Consequential Loss means consequential loss, indirect loss, loss of revenues, loss of reputation, loss of profits, loss of actual or anticipated savings, loss of bargain, lost opportunities (including opportunities to enter into arrangements with third parties) and loss or damage in connection with claims against the Customer by third parties.

Customer means you.

Metro has the meaning given to that term by U Clean Supplier’s freight company.

Order has the meaning given to that term under clause 1(a).

Personal Information means information or an opinion (including information or an opinion forming part of a database), whether true or not, and whether recorded in a material form or not, about an individual whose identity is apparent, or can reasonably be ascertained, from the information or opinion.

PPSA means Personal Property Securities Act 2009 (Cth).

PPSA Information means any information or documents (including copies of such documents), which are in existence or may be entered into in the future, of the kind mentioned in section 275(1) PPSA.

Products means the products ordered by the Customer under clause 1(a) and which U Clean Supplies accepts an Order.

Purchase Price in respect of a Product, means the purchase price and cost of delivery for that Product specified on the Website.

U Clean Supplies means U Clean Supplies Pty Ltd ABN  31 641 359 168.

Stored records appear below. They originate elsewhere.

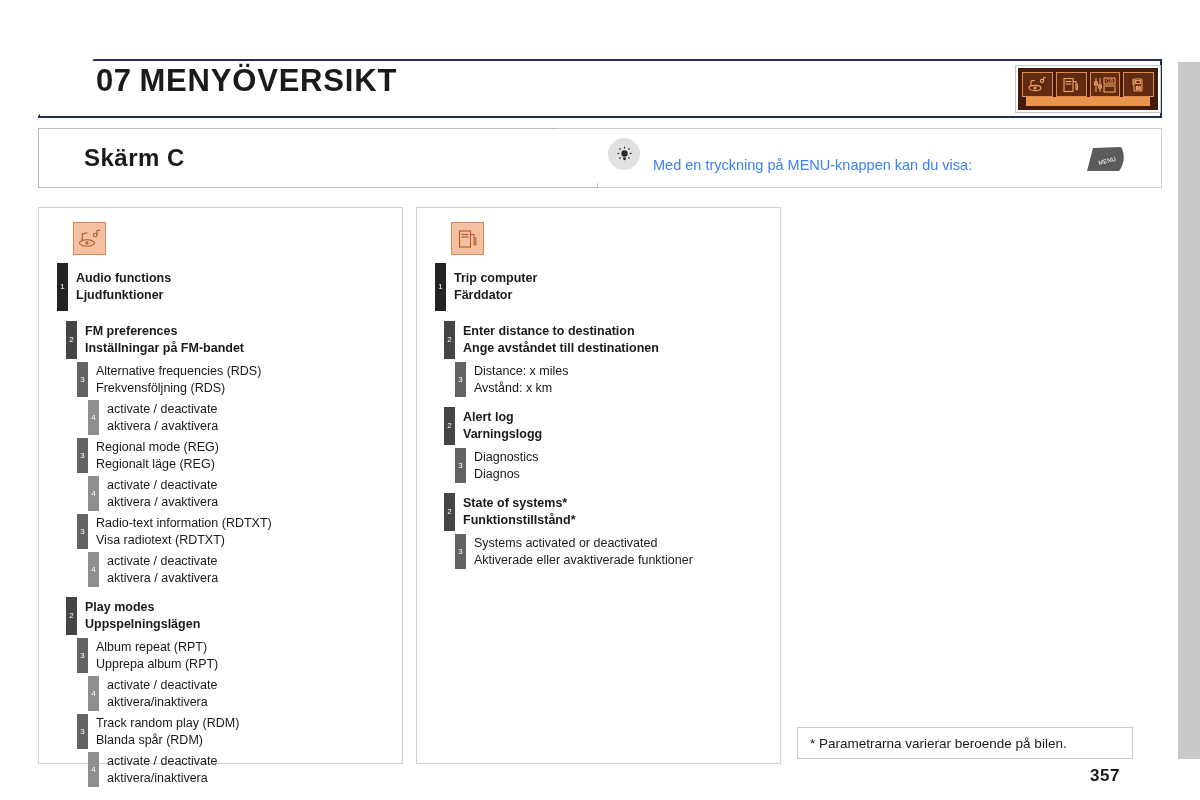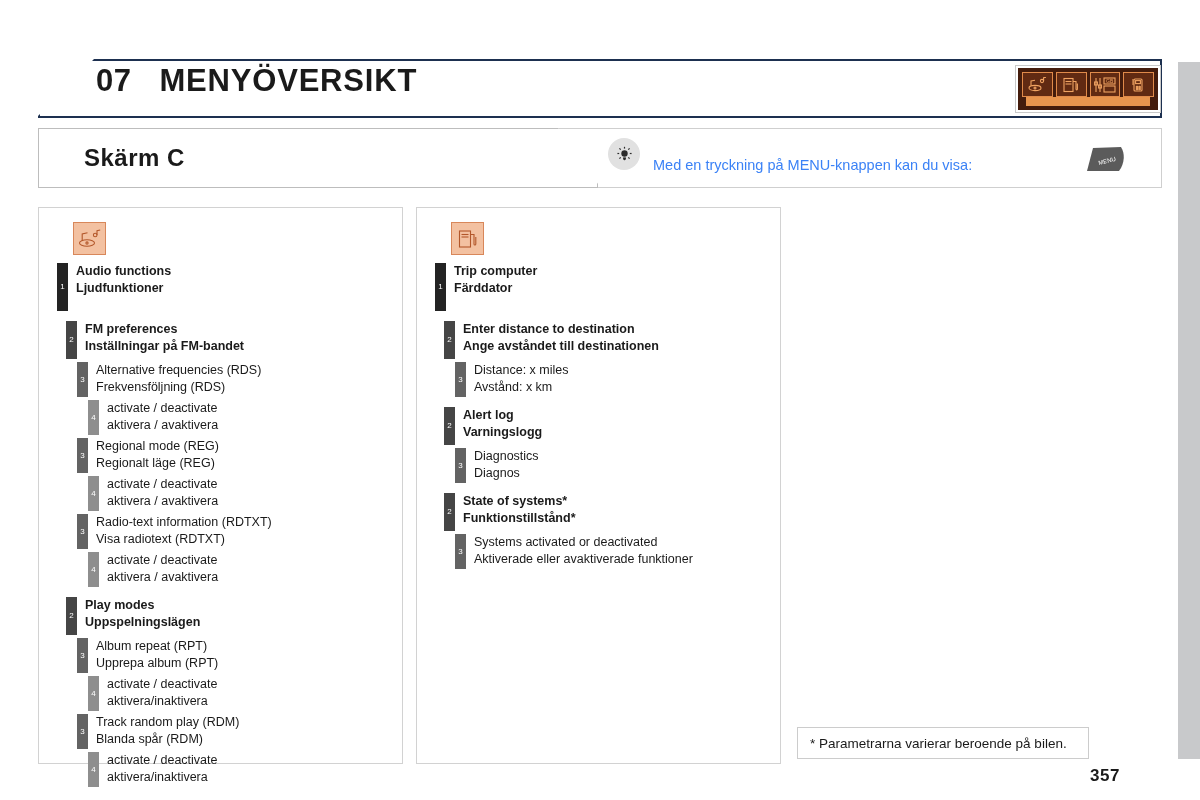--- a/index.html
+++ b/index.html
@@ -58,7 +58,7 @@
     font-size: 31px;
     font-weight: bold;
     letter-spacing: 0.8px;
-    margin-left: 28px;
+    margin-left: 8px;
   }
 
   

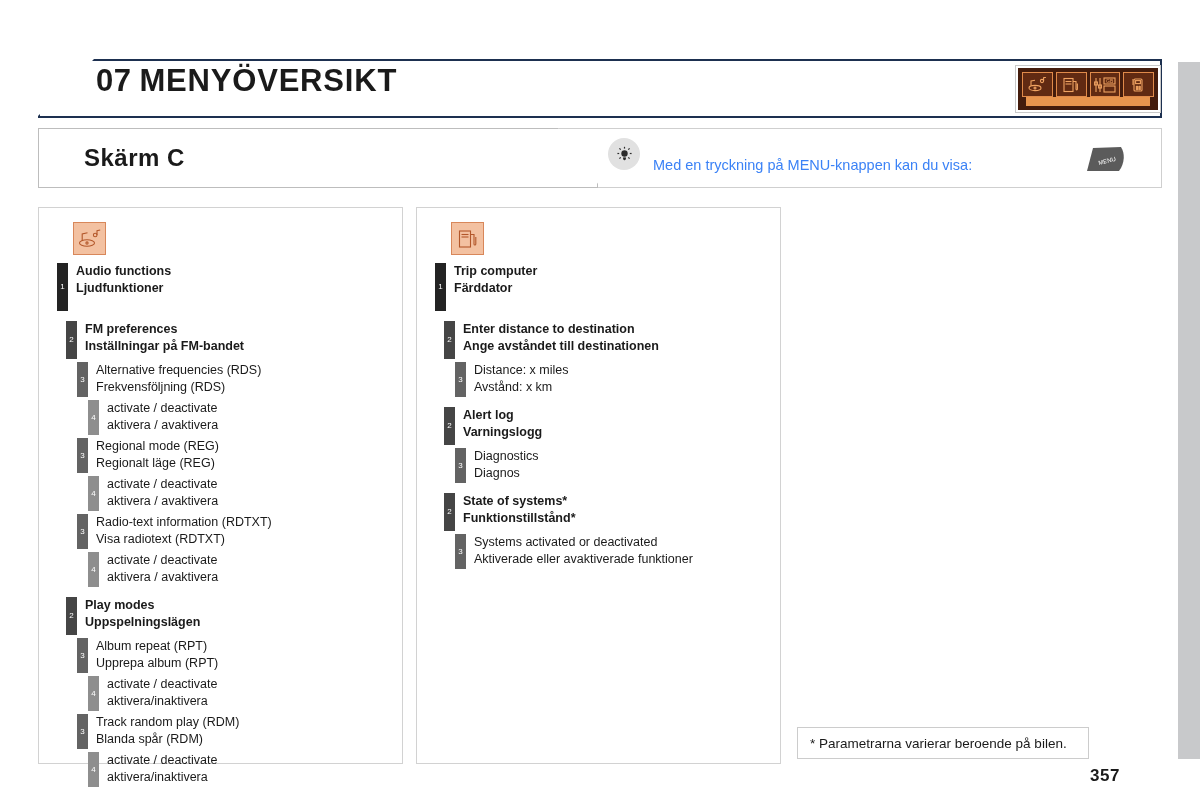--- a/index.html
+++ b/index.html
@@ -211,6 +211,7 @@
     padding-left: 8px;
     display: flex;
     flex-direction: column;
+    justify-content: center;
   }
   .row-text .en, .row-text .sv {
     white-space: nowrap;

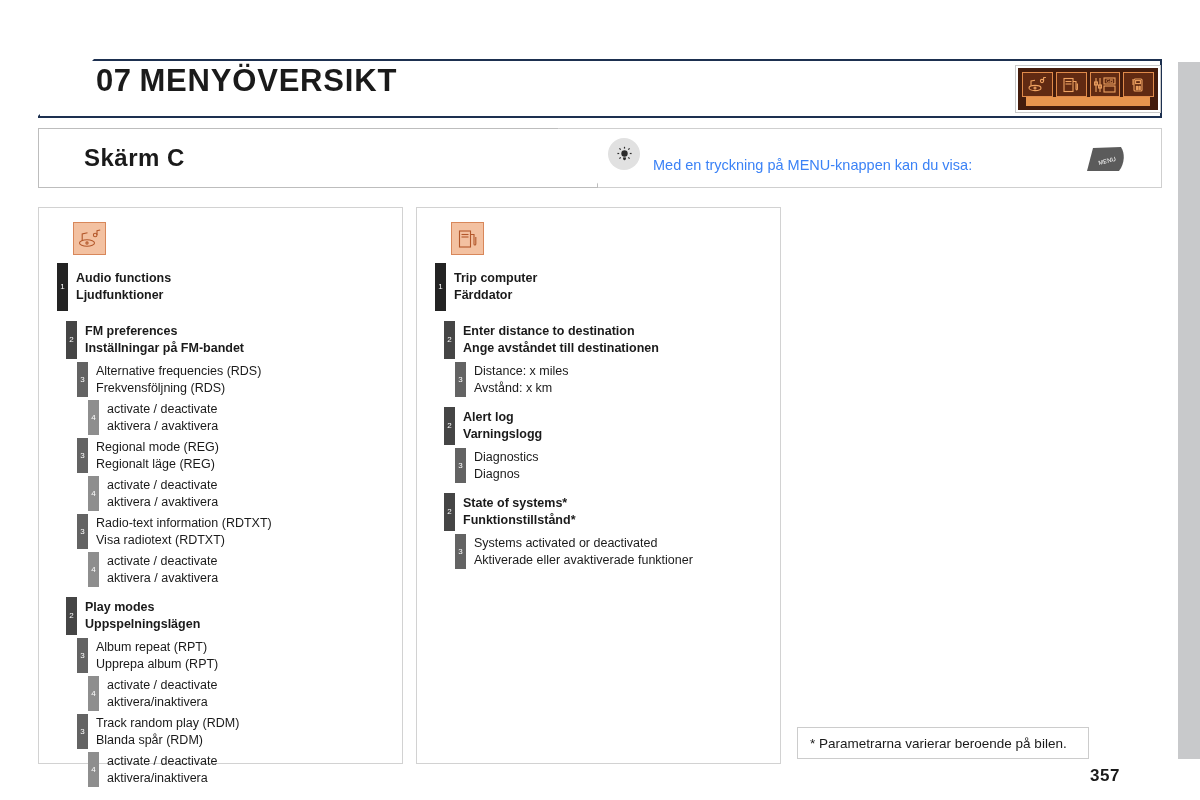--- a/index.html
+++ b/index.html
@@ -243,7 +243,7 @@
     position: absolute;
     left: 797px;
     top: 727px;
-    width: 292px;
+    width: 336px;
     height: 32px;
     border: 1px solid #cccccc;
     box-sizing: border-box;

Specification means the specification provided to the Customer by U Clean Supplies in respect of each Product (if any), as amended by U Clean Supplies from time to time.

Website means www.ucleansupplies.com.au.

In these terms and conditions:

(i) the meaning of any general language is not restricted by any accompanying example, and the words ‘includes’, ‘including’, ‘such as’ or ‘for example’ (or similar phrases) do not limit what else might be included;

(ii) no rule of construction applies in the interpretation of these terms and conditions to the disadvantage of the party preparing the document on the basis that it put forward this document or any part of it; and

(iii) a reference to a party is a reference to U Clean Supplies or the Customer, and a reference to the parties is a reference to both U Clean Supplies and the Customer.